Just over 24 hours until the world’s biggest showcase of football kicks off, and if you need something to tide you over, here are some internet-themed titbits about the other 16 teams that will be on the pitches of Russia over the next few weeks:
The 2014 World Cup in Brazil was perhaps the first tournament in which social media was really an integral part. Statistics show that the competition had a huge effect on the country’s internet usage, with many players regulars on Twitter and Instagram. It’s just a shame that the likes of David Luiz didn’t put as much effort into stopping Germany scoring as they did into social media.
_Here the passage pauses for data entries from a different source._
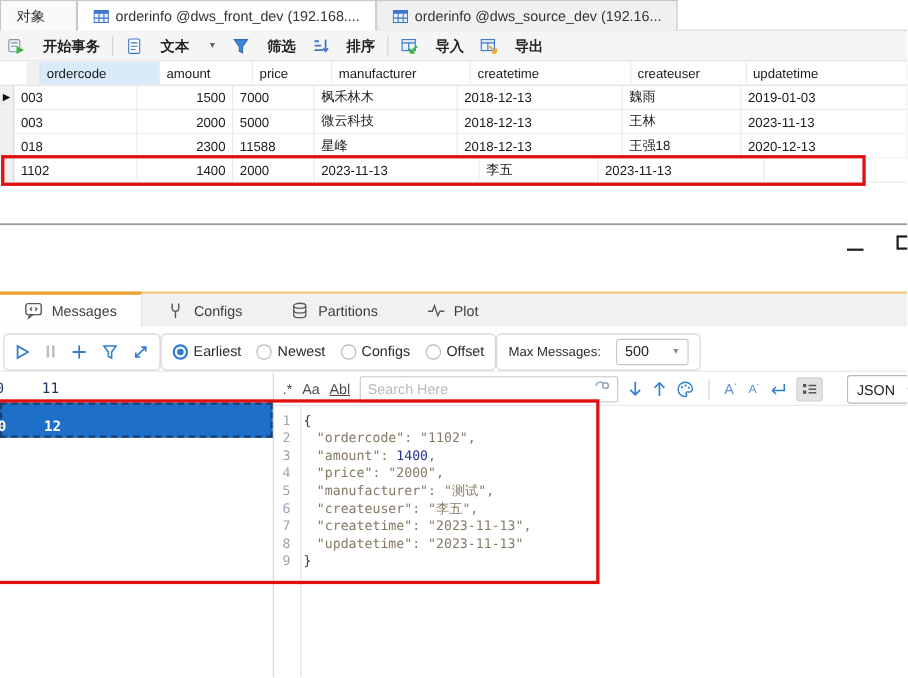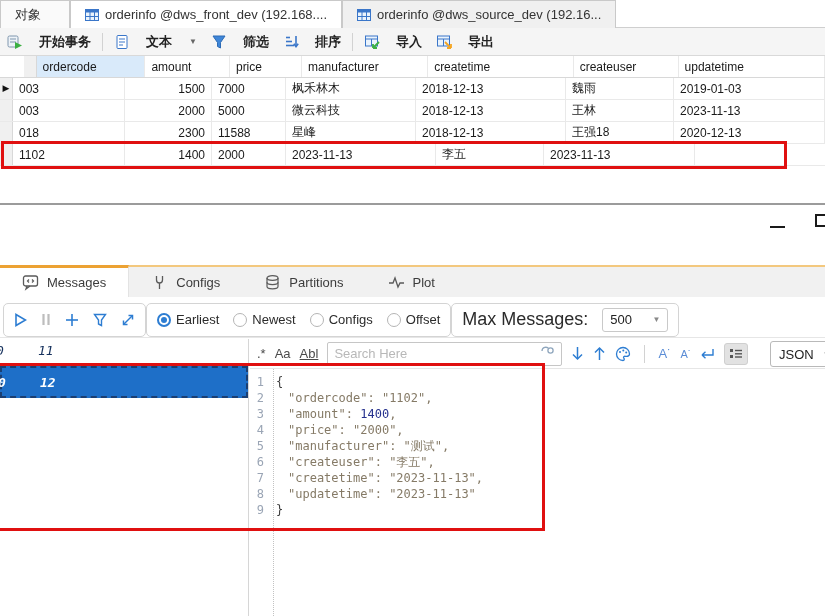--- a/index.html
+++ b/index.html
@@ -63,34 +63,34 @@
               border-bottom:1px solid #e6e6e6; }
   .mgroup { height:34px; border:1px solid #d4d4d4; border-radius:5px; background:#fff;
             display:flex; align-items:center; padding:0 10px; gap:14px; }
   .icnbtn { font-size:15px; color:#2d7dd2; display:flex; align-items:center; line-height:1; }
   .icnbtn.dis { color:#bdbdbd; }
   .radio { display:flex; align-items:center; gap:5px; font-size:13px; color:#2b2b2b; }
   .rdot { width:14px; height:14px; border-radius:50%; border:1px solid #b5b5b5; background:#fff;
           display:flex; align-items:center; justify-content:center; }
   .radio.sel .rdot { border:2px solid #2d7dd2; }
   .radio.sel .rdot::after { content:""; width:6px; height:6px; border-radius:50%; background:#2d7dd2; }
-  .mm-label { font-size:18px; color:#2b2b2b; }
+  .mm-label { font-size:12px; color:#2b2b2b; }
   .mm-select { width:66px; height:24px; border:1px solid #c9c9c9; border-radius:3px; background:#fff;
                display:flex; align-items:center; justify-content:space-between; padding:0 7px;
                font-size:13px; color:#222; }
   .mm-select .caret { color:#888; }
 
   
   .content { position:absolute; left:0; top:134px; width:825px; height:277px; }
   .vdivider { position:absolute; left:248px; top:0; width:1px; height:277px; background:#d6d6d6; }
 
   
   .msglist { position:absolute; left:0; top:0; width:248px; height:277px; background:#fff;
              font-family:"DejaVu Sans Mono", monospace; font-size:13px; }
-  .mrow { height:22px; display:flex; align-items:center; color:#17325e;font-style:italic; }
+  .mrow { height:22px; display:flex; align-items:flex-end; color:#17325e; }
   .mrow .part { width:14px; margin-left:-4px; }
   .mrow .off { margin-left:28px; }
   .mrow.sel { height:32px; margin-top:5px; background:#1e6fc8; color:#fff;
               border:2px dashed #1b3f72; font-weight:bold; }
 
   
   .rpanel { position:absolute; left:250px; top:0; width:575px; height:277px; background:#fff; }
   .stoolbar { position:absolute; left:0; top:0; width:575px; height:30px; display:flex;
               align-items:center; gap:9px; padding-left:7px; border-bottom:1px solid #e6e6e6;
               font-size:13px; color:#4a4a4a; }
Switzerland’s top level domain is .ch, which comes from its Latin name Confoederatio Helvetica. The domain is popular with sites outside of the country though because so many words end in -ch. For example, tcrn.ch is owned by Techcrunch.
A surge of cyberattacks is currently gripping some of the most important sites in Costa Rica. Last month, a group of Pakistani hackers calling themselves Pak Monster managed to seize several Costa Rican government sites.
At one time, the server for Serbia’s entire email infrastructure was run from the computer of a Serb working at California State University. The nation was slow to embrace the web after the breakup of Yugoslavia, but enjoys fast internet today.
Germany is among the nations coming down the hardest on social media hate speech. At the start of this year, it introduced its NetzDG law, which places the onus on sites like Twitter to remove offensive content or face possible prosecution.
While Europe has been consumed by GDPR of late, Mexico has been introducing laws to protect copyrighted material online. As of April 26, judges can remove content believed to be in breach of copyright without taking the case through court.
The Swedes are not at all impressed by fake news – so much so that a newly issued brochure on how to prepare for national emergencies addresses the potential spread of ‘dangerous disinformation’.
If you want your internet to be fast and responsive, South Korea is the place to be. Last year, it took first place in a study of every country’s internet services.
Brits like to boast that they (or at least British inventor Tim Berners-Lee) created the internet, but a Belgian might argue otherwise. Berners-Lee worked closely with Belgian computer scientist Robert Cailliau, who designed the original WWW logo.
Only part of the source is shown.